Trump afloja aranceles a la carne molida para intentar frenar los precios en EE. UU.

Hace 4 horas

Donald Trump suspendió por 90 días los aranceles a la importación de carne picada, con un cupo de hasta 300.000 toneladas, en un intento por frenar la escalada de precios en el mercado estadounidense. La decisión llega en medio de un inventario ganadero en mínimos históricos, según advirtió la Casa Blanca.

La Casa Blanca dio un giro en su política comercial al suspender por 90 días los aranceles a la importación de carne picada, una medida con la que Donald Trump busca contener el precio de uno de los productos más sensibles para el bolsillo de los consumidores estadounidenses.

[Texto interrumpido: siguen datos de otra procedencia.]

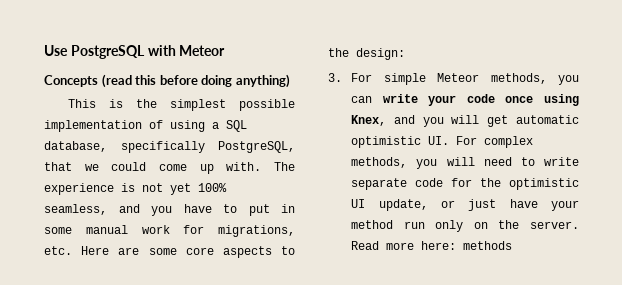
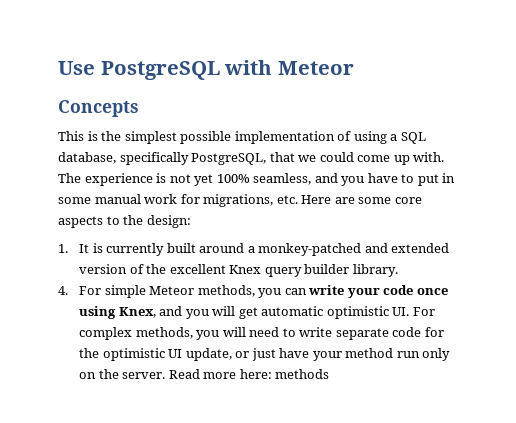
- Concepts (read this before doing anything)
+ Concepts
- 3. For simple Meteor methods, you can write your code once using Knex, and you will get automatic optimistic UI. For complex methods, you will need to write separate code for the optimistic UI update, or just have your method run only on the server.
+ 1. It is currently built around a monkey-patched and extended version of the excellent Knex query builder library.
+ 4. For simple Meteor methods, you can write your code once using Knex, and you will get automatic optimistic UI. For complex methods, you will need to write separate code for the optimistic UI update, or just have your method run only on the server.

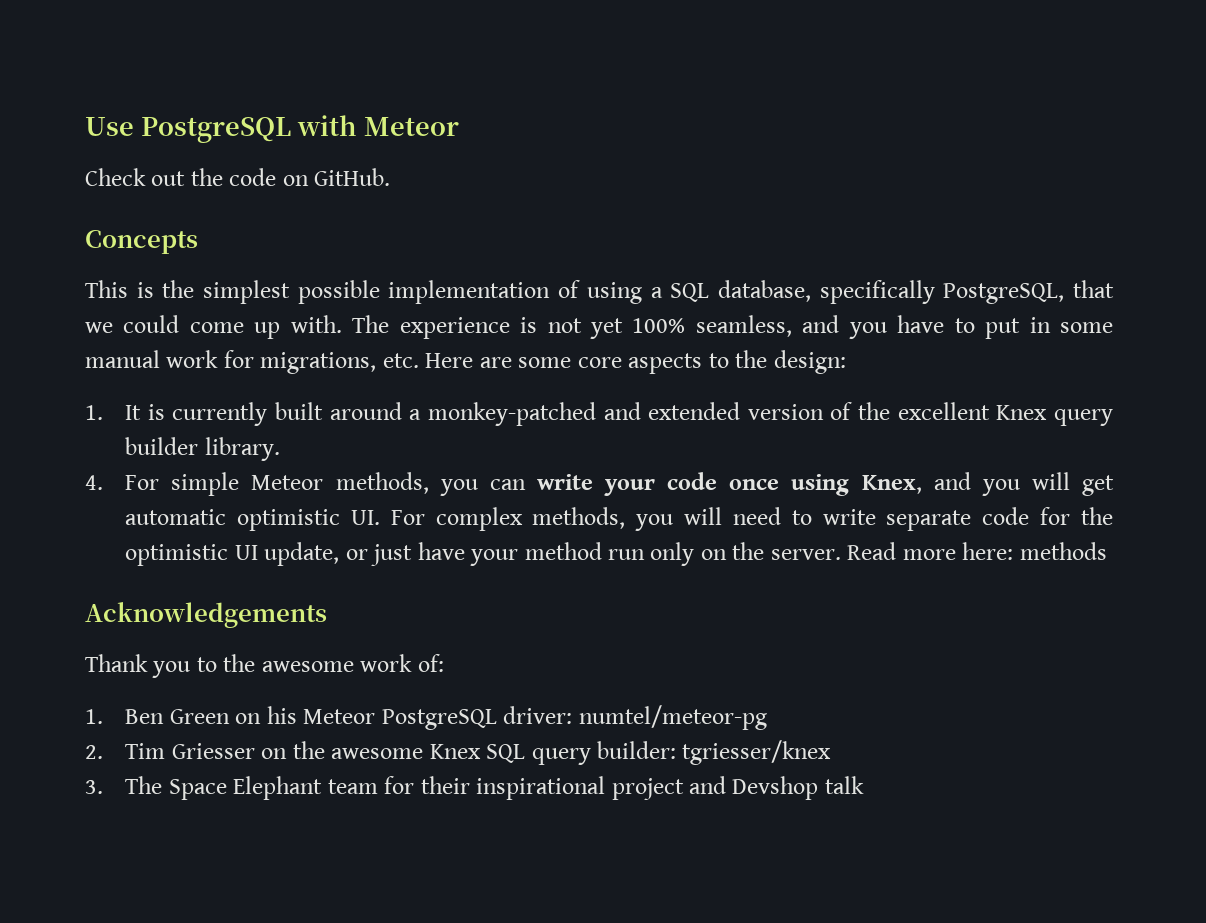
+ Check out the code on GitHub.
+ Acknowledgements
+ Thank you to the awesome work of:
+ 1. Ben Green on his Meteor PostgreSQL driver: numtel/meteor-pg
+ 2. Tim Griesser on the awesome Knex SQL query builder: tgriesser/knex
+ 3. The Space Elephant team for their inspirational project and Devshop talk

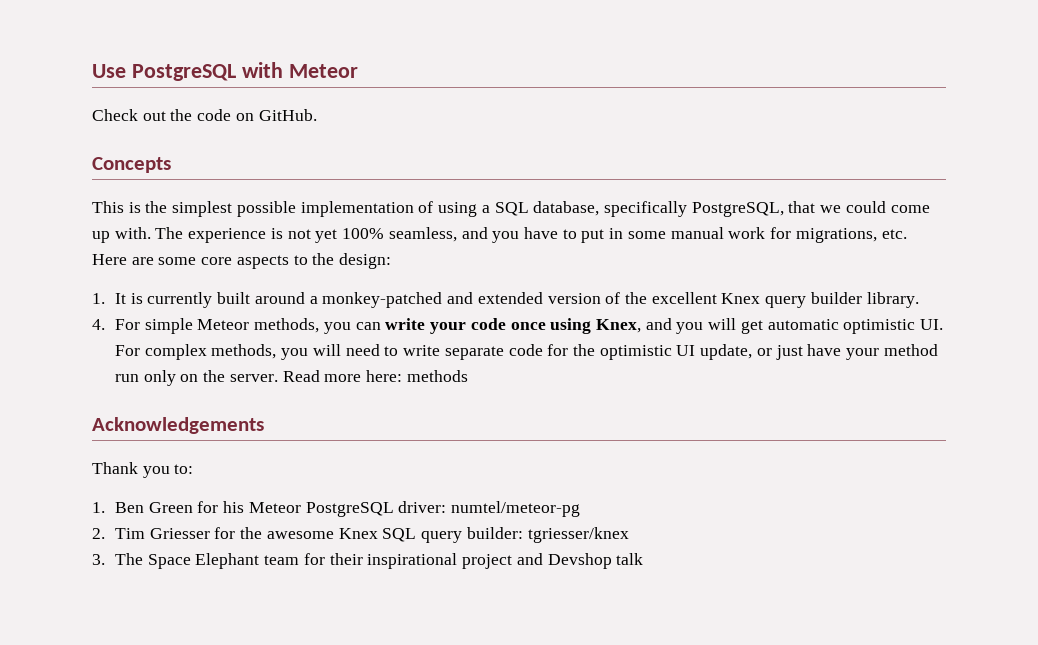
- Thank you to the awesome work of:
+ Thank you to:
- 1. Ben Green on his Meteor PostgreSQL driver: numtel/meteor-pg
+ 1. Ben Green for his Meteor PostgreSQL driver: numtel/meteor-pg
- 2. Tim Griesser on the awesome Knex SQL query builder: tgriesser/knex
+ 2. Tim Griesser for the awesome Knex SQL query builder: tgriesser/knex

El alivio tendrá un límite de hasta 300.000 toneladas y responde a una preocupación que ya venían sintiendo los hogares: la carne molida se ha encarecido en un contexto de oferta ajustada y presión sobre la cadena alimentaria.

De acuerdo con la información divulgada por la administración, el presidente justificó la decisión en la caída del inventario ganadero, que describió como el más bajo en la historia moderna del país. Ese dato no es menor: cuando el stock de reses disminuye, el mercado interno pierde capacidad para abastecer la demanda, y el efecto suele trasladarse con rapidez a los precios minoristas. En otras palabras, la suspensión temporal de aranceles busca abrir la puerta a más importaciones para aliviar una escasez que ya se refleja en supermercados, restaurantes y carnicerías.

La movida tiene una lectura económica y también política. Trump, que suele defender el proteccionismo como herramienta para proteger la producción local, está admitiendo aquí que la presión inflacionaria en alimentos puede obligar a flexibilizar su propia agenda comercial. El mensaje de fondo es claro: si el mercado doméstico no alcanza para estabilizar precios, Washington recurrirá al comercio exterior como válvula de escape. Para el consumidor estadounidense esto podría significar un respiro en el corto plazo; para productores y ganaderos, en cambio, abre el debate sobre hasta qué punto una medida temporal puede alterar la competencia y la rentabilidad del sector.

Lo que ocurra en los próximos 90 días será clave para medir si esta suspensión logra el efecto buscado o si apenas compra tiempo en un problema más profundo. El precio de la carne molida no solo refleja la escasez de ganado, sino también el costo del transporte, la energía, el procesamiento industrial y la tensión entre política comercial e inflación. En un país donde la comida sigue siendo uno de los termómetros más sensibles del malestar económico, la decisión de Trump muestra que la batalla por el precio en la mesa sigue siendo también una batalla política.